Data excerpts:
= Beginning of Section =
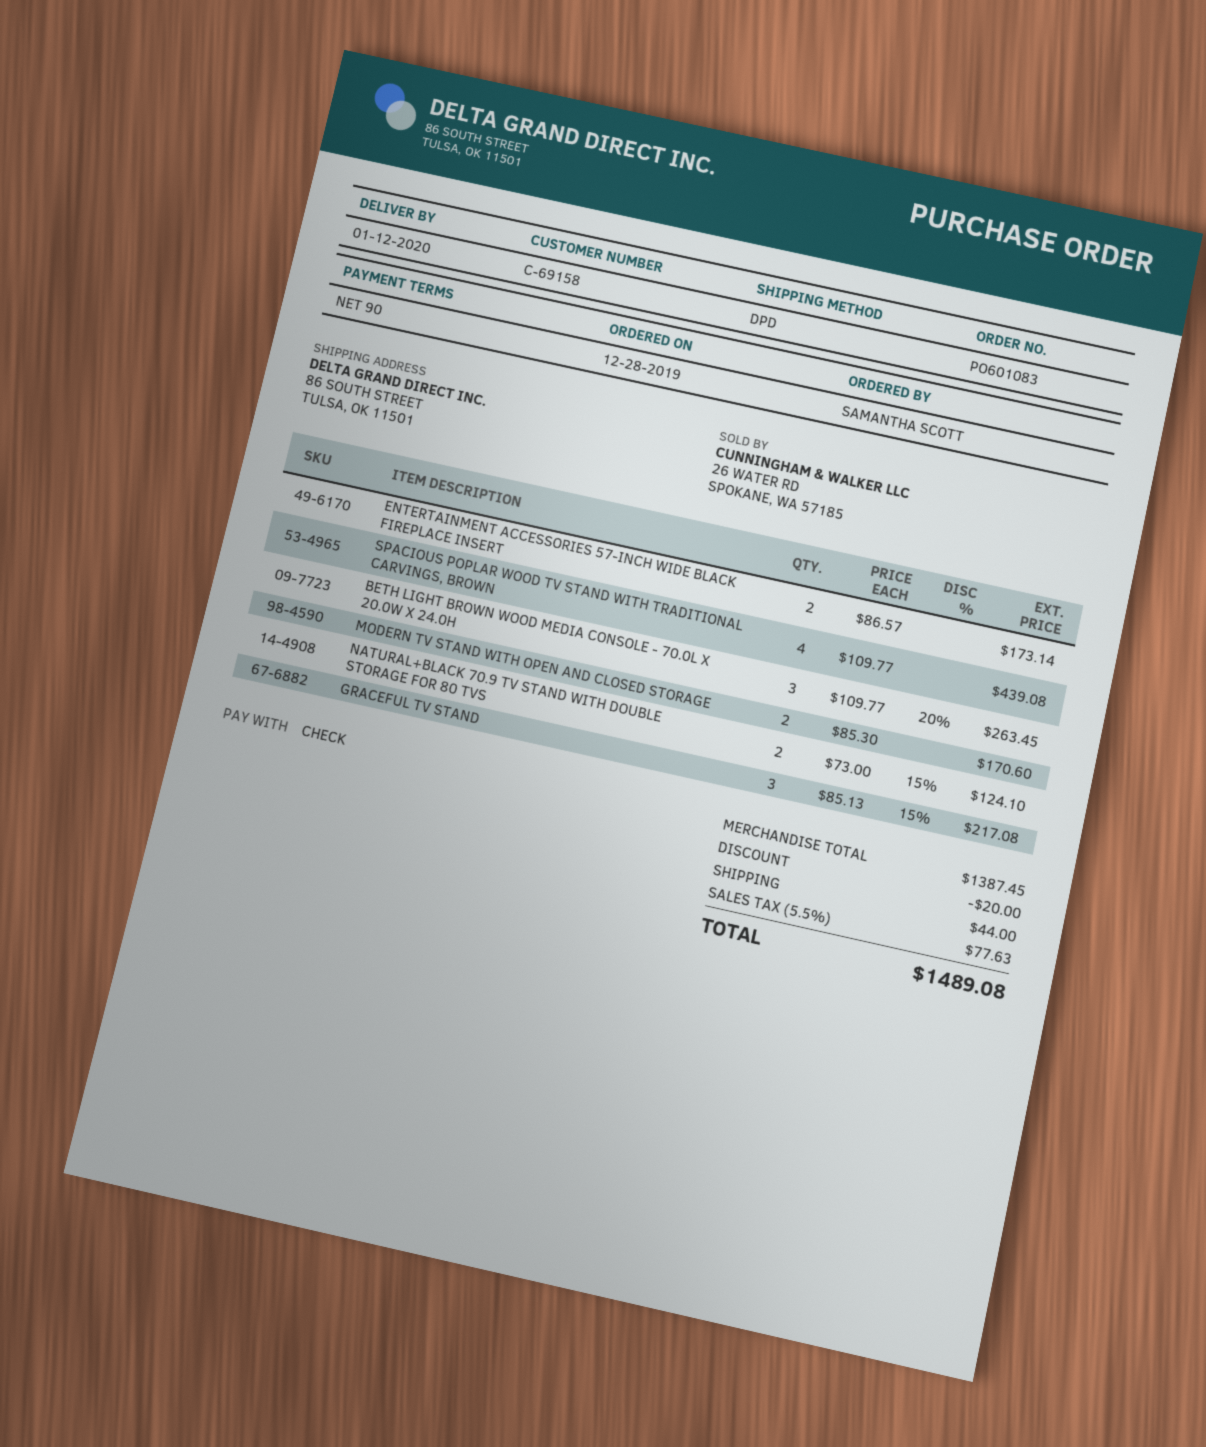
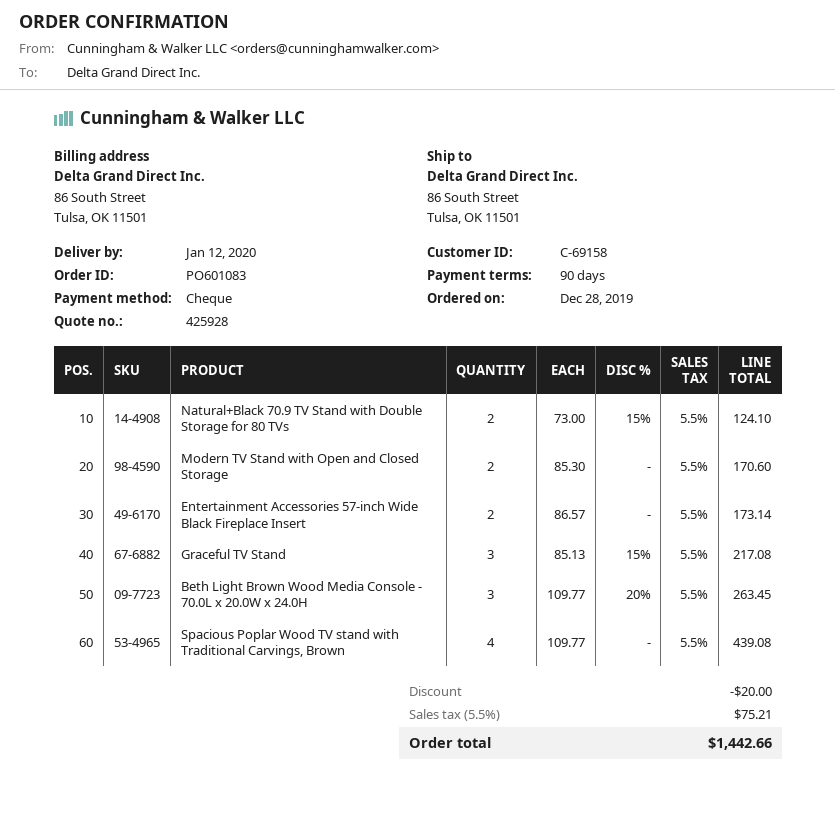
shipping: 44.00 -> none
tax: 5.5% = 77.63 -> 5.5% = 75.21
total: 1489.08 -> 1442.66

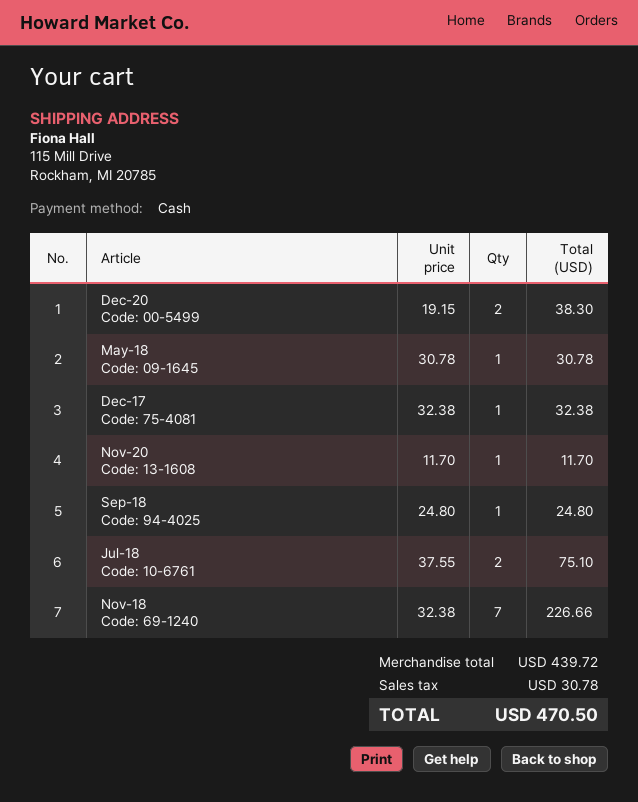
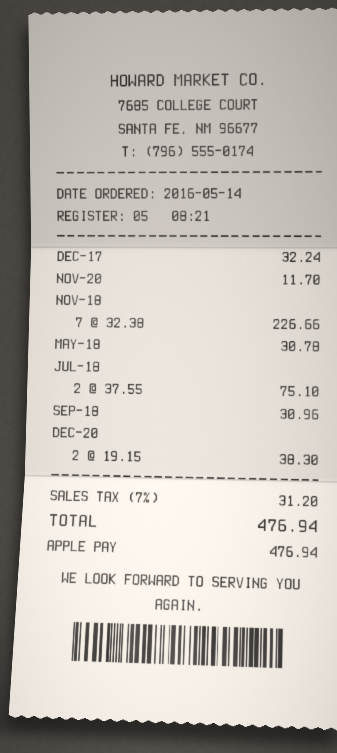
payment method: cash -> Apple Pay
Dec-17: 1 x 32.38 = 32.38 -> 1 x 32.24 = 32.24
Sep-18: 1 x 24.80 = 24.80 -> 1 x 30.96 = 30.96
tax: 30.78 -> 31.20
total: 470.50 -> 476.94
= End of Section =
# [What you have to do]
Transcribe only what runs from the line with "payment method: cash -> Apple Pay" to the last line above, keeping every line exactly as written.

# [Result]
payment method: cash -> Apple Pay
Dec-17: 1 x 32.38 = 32.38 -> 1 x 32.24 = 32.24
Sep-18: 1 x 24.80 = 24.80 -> 1 x 30.96 = 30.96
tax: 30.78 -> 31.20
total: 470.50 -> 476.94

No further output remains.